D’Tan sank back against the wall of the storage unit. The guards had already passed by, continuing their carnage as they marched through the segment. Here, before D’Tan, was a wasteland of the dead and wounded. Already the noise was subsiding, and all he could hear were the groans of those who still breathed.
He knew that Mr. Spock was in terrible danger. This massacre was meant to wipe out the movement, and if the guards knew that Krocton segment contained its nucleus and its most dedicated adherents, there was every chance they knew about the caves, too.
D’Tan waited a few moments until the noise of the marauding guards had grown faint, and then he crawled out of his sanctuary.

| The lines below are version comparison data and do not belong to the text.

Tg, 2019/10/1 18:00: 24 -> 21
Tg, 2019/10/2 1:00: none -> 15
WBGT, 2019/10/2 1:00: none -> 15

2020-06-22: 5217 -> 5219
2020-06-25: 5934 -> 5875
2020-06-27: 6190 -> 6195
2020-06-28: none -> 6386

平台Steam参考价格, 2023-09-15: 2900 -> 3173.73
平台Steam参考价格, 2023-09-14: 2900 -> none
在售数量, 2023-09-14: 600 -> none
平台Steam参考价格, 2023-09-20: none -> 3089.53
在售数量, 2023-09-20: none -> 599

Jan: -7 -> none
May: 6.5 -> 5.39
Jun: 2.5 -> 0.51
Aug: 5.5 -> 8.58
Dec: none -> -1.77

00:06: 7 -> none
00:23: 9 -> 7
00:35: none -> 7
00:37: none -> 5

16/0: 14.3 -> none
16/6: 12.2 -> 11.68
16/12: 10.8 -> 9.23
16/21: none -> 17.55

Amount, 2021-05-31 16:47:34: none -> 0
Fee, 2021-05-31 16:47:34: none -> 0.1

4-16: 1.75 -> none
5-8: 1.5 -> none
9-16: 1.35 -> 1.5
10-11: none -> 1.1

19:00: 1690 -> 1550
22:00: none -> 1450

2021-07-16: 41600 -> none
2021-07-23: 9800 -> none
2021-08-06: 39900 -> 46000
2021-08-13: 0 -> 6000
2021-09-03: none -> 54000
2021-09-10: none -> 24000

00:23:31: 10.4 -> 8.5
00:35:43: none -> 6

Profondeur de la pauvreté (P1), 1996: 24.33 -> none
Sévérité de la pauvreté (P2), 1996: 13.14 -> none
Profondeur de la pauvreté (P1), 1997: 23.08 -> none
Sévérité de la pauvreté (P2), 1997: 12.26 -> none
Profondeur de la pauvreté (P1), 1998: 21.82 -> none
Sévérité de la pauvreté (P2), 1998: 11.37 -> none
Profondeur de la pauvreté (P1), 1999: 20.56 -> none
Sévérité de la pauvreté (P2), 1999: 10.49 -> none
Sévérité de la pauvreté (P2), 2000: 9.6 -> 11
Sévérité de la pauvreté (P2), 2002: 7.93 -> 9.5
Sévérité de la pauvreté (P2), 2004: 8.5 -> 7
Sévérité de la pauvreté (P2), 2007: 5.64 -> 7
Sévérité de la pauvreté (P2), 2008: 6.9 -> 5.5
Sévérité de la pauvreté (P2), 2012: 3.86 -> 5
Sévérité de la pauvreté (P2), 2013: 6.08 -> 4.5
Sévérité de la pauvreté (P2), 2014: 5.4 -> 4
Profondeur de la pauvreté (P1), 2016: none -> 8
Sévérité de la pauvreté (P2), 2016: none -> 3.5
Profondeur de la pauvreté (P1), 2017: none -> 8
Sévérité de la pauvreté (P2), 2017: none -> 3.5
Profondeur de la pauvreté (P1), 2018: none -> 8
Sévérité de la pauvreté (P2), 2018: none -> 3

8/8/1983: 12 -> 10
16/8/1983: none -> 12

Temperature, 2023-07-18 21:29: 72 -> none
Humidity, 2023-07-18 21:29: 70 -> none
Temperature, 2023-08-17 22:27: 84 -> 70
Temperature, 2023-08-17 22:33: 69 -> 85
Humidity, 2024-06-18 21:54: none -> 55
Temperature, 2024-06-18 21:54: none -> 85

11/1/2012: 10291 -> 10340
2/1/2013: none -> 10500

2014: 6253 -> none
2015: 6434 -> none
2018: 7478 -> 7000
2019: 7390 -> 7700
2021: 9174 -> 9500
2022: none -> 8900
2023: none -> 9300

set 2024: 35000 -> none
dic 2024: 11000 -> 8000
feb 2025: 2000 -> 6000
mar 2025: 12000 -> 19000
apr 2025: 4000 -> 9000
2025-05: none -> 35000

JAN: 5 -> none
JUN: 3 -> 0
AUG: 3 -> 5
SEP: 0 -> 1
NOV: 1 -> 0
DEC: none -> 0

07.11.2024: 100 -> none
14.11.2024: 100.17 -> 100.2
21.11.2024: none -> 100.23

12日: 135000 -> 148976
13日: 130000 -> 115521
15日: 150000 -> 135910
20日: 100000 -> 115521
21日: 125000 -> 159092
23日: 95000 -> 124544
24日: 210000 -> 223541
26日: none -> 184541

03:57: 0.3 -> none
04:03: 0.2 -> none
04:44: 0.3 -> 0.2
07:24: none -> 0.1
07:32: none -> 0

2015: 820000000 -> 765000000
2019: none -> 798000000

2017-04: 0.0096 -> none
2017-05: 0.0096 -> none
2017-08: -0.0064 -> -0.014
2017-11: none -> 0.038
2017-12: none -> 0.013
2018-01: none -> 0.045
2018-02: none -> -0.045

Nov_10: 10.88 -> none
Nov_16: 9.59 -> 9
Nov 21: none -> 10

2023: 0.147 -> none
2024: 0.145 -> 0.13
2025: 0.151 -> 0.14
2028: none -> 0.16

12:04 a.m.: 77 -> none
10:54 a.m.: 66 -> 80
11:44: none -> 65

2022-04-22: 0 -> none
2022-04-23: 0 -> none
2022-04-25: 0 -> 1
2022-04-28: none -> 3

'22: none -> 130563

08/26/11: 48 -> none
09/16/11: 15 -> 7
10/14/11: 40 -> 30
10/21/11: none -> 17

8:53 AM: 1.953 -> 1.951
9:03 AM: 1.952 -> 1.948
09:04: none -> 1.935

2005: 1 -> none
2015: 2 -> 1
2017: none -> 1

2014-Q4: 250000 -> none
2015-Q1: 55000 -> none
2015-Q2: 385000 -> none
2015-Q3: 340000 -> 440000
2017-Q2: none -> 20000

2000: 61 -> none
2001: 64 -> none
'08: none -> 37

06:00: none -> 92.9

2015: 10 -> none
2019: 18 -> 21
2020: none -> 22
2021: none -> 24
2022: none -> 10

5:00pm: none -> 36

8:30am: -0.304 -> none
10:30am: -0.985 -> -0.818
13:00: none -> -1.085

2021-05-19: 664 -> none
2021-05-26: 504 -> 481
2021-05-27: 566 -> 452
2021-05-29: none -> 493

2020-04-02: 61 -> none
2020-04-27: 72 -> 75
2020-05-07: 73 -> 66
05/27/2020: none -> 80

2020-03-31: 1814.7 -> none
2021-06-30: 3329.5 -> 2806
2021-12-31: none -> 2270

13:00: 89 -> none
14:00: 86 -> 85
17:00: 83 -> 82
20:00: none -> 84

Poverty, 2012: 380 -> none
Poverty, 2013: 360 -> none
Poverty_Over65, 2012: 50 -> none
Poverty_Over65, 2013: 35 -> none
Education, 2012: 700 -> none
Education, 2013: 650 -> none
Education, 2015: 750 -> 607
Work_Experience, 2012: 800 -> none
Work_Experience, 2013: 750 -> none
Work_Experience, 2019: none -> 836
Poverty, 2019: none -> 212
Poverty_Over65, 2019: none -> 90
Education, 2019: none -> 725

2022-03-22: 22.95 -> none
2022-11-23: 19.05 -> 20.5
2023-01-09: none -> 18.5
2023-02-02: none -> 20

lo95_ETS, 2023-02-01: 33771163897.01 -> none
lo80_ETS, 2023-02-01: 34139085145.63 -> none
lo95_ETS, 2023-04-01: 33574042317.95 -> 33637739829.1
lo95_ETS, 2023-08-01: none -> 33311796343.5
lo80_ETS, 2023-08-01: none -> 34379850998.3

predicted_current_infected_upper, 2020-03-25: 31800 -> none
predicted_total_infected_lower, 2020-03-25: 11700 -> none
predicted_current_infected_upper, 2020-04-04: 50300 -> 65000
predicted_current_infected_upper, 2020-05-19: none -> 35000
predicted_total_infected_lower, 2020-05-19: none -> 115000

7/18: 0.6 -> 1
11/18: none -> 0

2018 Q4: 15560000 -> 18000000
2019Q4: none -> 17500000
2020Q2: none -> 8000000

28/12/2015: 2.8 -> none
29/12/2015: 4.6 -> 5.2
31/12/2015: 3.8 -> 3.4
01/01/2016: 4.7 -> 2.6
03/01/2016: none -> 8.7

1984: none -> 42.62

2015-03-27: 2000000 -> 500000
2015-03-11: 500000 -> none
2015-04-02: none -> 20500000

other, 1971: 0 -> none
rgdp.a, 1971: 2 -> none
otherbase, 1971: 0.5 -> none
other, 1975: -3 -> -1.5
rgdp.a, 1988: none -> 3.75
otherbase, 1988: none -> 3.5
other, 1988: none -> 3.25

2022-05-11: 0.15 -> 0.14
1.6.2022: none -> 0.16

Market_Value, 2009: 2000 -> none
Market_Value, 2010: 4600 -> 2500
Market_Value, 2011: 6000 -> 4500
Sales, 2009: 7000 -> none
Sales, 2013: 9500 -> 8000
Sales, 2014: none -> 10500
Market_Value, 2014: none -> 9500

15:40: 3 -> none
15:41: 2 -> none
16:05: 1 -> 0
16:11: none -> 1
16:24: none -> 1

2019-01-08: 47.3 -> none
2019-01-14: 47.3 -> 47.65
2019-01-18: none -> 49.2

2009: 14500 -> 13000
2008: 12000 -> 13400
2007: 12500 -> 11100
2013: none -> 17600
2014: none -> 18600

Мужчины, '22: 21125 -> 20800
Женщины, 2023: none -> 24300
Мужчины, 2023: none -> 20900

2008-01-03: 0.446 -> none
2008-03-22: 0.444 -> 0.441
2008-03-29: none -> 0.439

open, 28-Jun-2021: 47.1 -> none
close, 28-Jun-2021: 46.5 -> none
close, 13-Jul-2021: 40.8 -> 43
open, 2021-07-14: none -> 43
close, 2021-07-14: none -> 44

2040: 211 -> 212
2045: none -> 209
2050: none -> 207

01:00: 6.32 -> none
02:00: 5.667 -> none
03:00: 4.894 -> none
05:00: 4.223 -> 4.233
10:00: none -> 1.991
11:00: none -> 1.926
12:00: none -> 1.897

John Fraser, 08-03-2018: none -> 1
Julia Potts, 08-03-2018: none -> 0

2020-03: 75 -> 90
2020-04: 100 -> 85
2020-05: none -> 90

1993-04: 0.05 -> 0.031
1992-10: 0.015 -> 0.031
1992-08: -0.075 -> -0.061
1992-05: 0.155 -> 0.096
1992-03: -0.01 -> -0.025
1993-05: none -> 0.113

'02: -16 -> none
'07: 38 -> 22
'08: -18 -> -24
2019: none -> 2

Trying not to look at the devastation around him, he started running toward the caves.
Chapter Nineteen
THE ENTERPRISE CAME gracefully out of warp speed and entered orbit around Gaiorndon Core. It was a bleak, forbidding planet, electromagnetically shrouded and obscured by fierce storms and wildly erratic arcs of jagged electricity.
Riker turned from the viewscreen to Geordi, at one of the aft science stations. “Any signs of life, Mr. La Forge?” he asked.
Geordi shook his head as he scanned the instruments. “Negative, Commander.”
“The Romulans could have a cloaked base on the surface,” suggested Troi.
“Or anywhere else along the Neutral Zone,” added Riker. He had an unsettling feeling of disappointment. He had felt they were close to uncovering the mysterious origins of the stolen Vulcan ship, and now they found themselves in orbit over an uninhabited planet. Had they come all this way for nothing?
“Sir,” Worf’s voice interrupted, “a coded subspace signal from Romulus. It’s the captain.”
Riker moved to Worf’s tactical console, read the message to himself. Troi must have seen the concern on his face, because she moved toward him.
“What?” she asked.
Riker read the message aloud. “Maintain position at Galorndon Core. Diplomatic initiative appears to be succeeding. Will advise soon.”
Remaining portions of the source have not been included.